(WHAT IS EXPECTED)
Return, word for word, only the lines of the data below that lie between the line with "[451,333,487,346] 2.6, ->" and the line with "(343, 409) none", those two lines included.

(MATERIAL SHOWN)
────────────────────

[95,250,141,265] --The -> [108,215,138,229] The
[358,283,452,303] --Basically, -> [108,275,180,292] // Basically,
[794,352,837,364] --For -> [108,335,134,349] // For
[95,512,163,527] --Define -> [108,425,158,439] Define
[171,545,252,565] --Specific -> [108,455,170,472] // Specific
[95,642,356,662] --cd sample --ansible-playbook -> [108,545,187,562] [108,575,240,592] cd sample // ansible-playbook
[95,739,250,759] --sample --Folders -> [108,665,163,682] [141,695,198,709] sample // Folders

────────────────────

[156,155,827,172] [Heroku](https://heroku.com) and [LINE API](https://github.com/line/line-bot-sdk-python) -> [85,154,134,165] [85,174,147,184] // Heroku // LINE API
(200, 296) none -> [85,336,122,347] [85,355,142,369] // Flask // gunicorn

────────────────────

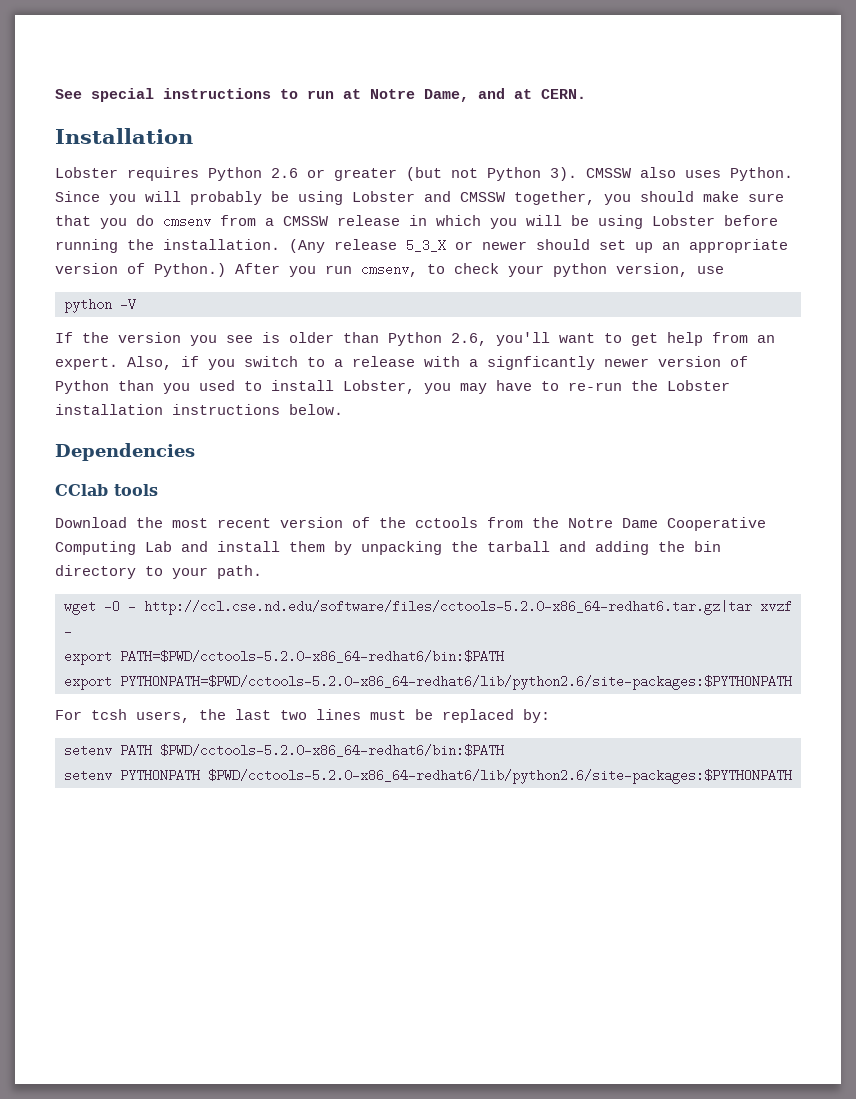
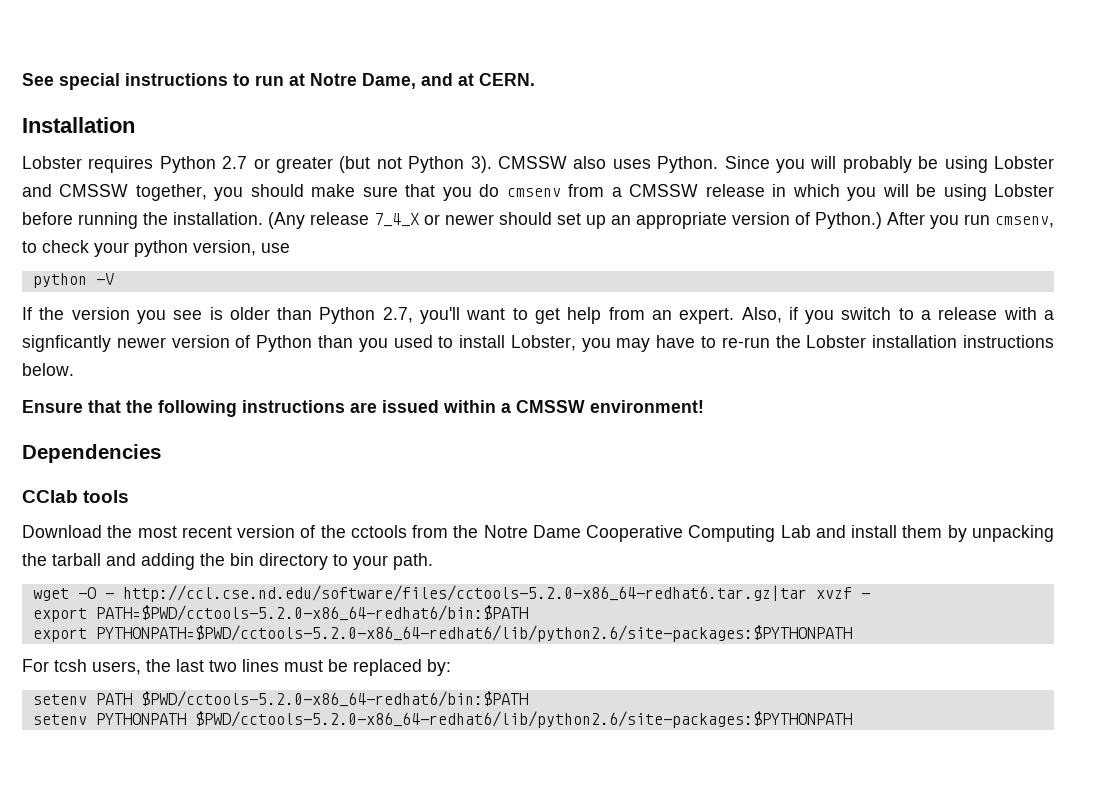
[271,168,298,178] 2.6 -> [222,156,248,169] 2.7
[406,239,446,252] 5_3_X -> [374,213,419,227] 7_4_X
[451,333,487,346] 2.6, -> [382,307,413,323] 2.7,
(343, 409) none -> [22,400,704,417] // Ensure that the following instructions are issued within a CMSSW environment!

────────────────────

(ANSWER BOX)
[451,333,487,346] 2.6, -> [382,307,413,323] 2.7,
(343, 409) none -> [22,400,704,417] // Ensure that the following instructions are issued within a CMSSW environment!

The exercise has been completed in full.